MONAI Add dimensionality of heads argument to SABlock

Fixes #7661.

Description

The changes made add a parameter (dim_head) to set the output paramters of all the heads in the Self-attention Block (SABlock). Currently the output dimension is set to be hidden_size and when increasing the number of heads this is equally distributed among all heads.

Example

The original implementation automatically determines equally_distributed_head_dim:
(qkv * num_heds * equally_distributed_head_dim = 3*hidden_size
in this example -> 3 * 8 * 16 = 384)

block = SABlock(hidden_size=128, num_heads=8)
x = torch.zeros(1, 256, 128)
x = block.qkv(x)
print(x.shape)
x = block.input_rearrange(x)
print(x.shape)

> torch.Size([1, 256, 384])
> torch.Size([3, 1, 8, 256, 16]) # <- This corresponds to (qkv batch num_heads sequence_length equally_distributed_head_dim)

The propesed implementation fixes this by setting the new argument dim_head:

block_new = SABlock(hidden_size=128, num_heads=8, dim_head=32)
x = torch.zeros(1, 256, 128)
x = block_new.qkv(x)
print(x.shape)
x = block_new.input_rearrange(x)
print(x.shape)

> torch.Size([1, 256, 384])
> torch.Size([3, 1, 8, 256, 32]) # <- This corresponds to (qkv batch num_heads sequence_length dim_head)

Types of changes

[x] Non-breaking change (fix or new feature that would not break existing functionality).
[ ] Breaking change (fix or new feature that would cause existing functionality to change).
[x] New tests added to cover the changes.
[x] Integration tests passed locally by running ./runtests.sh -f -u --net --coverage.
[x] Quick tests passed locally by running ./runtests.sh --quick --unittests --disttests.
[x] In-line docstrings updated.
[ ] Documentation updated, tested make html command in the docs/ folder.

Apr 18 '24 13:04 NabJa

Hi @NabJa thanks for the contribution. You'll have to fix some of the issues that you're seeing but some others may be related to our testing system. Please follow the DCO instructions for doing a remediation commit, and please run ./runtests.sh --autofix to fix other issues. @marksgraham is there anything here that would affect merging the generative code?

Apr 23 '24 11:04 ericspod

Hi @NabJa, I guess it's expected behavior.

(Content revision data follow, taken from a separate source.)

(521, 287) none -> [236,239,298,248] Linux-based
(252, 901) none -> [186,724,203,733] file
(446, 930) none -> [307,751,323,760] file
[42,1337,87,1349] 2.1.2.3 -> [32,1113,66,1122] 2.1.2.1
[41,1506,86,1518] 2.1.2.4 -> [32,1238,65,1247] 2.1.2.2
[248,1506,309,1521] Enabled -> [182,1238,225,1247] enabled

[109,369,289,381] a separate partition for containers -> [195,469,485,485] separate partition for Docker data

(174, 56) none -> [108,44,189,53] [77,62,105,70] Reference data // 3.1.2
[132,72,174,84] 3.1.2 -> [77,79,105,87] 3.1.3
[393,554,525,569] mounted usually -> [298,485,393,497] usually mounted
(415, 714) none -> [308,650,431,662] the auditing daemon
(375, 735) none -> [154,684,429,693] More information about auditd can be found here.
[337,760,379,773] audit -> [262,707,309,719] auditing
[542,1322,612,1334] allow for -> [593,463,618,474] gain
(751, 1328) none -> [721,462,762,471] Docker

Increasing the num_heads in the self-attention block (SABlock) does not increase the number of trainable parameters. The original input embeddings are divided into smaller chunks across a specified number of attention heads in a multi-head attention mechanism. Each of these heads then independently performs an attention mechanism on their allocated chunk of the data. Refer: https://github.com/pytorch/pytorch/blob/81740fd1f6fcd70c6ba4812c1289fe7efcc82908/torch/nn/modules/activation.py#L1010 https://discuss.huggingface.co/t/what-does-increasing-number-of-heads-do-in-the-multi-head-attention/1847 https://www.mathworks.com/matlabcentral/answers/2068031-attention-layer-number-of-parameters-doesn-t-change-when-changing-number-of-heads

But @ericspod and @marksgraham might have more expertise on this. What are your thoughts? If we indeed want to make this change, perhaps we need to include the original implementation. Thanks.

Apr 24 '24 06:04 KumoLiu

Hi @KumoLiu ,

thank you for the references! Indeed, the official PyTorch implementation splits the embeddings across all heads resulting in a head dimension of embedding dimension // number heads.
However, I still think having the option of manually setting this makes a lot of sense, because I might want to be able to increase the number of heads without loosing representational power used for every attention map. Other frequently used Attention implementations also manually set the head dimension (lucidrains).
I will make another commit changing it in a way that the default behaviour stays as it is, additionally having the option of manually setting the dimension head.
Looking forward to your opinions / reviews.

Apr 24 '24 09:04 NabJa

We need to be careful not to break backwards compatibility here so the default behaviour stays the same. If that happens then I don't see anything that would affect the generative code merge

Apr 24 '24 10:04 marksgraham

@marksgraham complete backward compatibility should be guaranteed with 1ccb5de43f936720d8fc82307d703f507682d135 . @ericspod DCO is updated and linting passes the checks.

Apr 24 '24 14:04 NabJa

Would it be possible to hold off merging this for a couple of days? I'm working on some changes for self-attention/cross-attention for the MONAI Generative merge and it would be good to get a little bit further into them so I can work out if i need to make any further changes to accommodate this PR.

Apr 25 '24 12:04 marksgraham

Would it be possible to hold off merging this for a couple of days? I'm working on some changes for self-attention/cross-attention for the MONAI Generative merge and it would be good to get a little bit further into them so I can work out if i need to make any further changes to accommodate this PR.

I think we're good to delay until you're set, thanks.

Apr 25 '24 13:04 ericspod

/build

May 08 '24 13:05 KumoLiu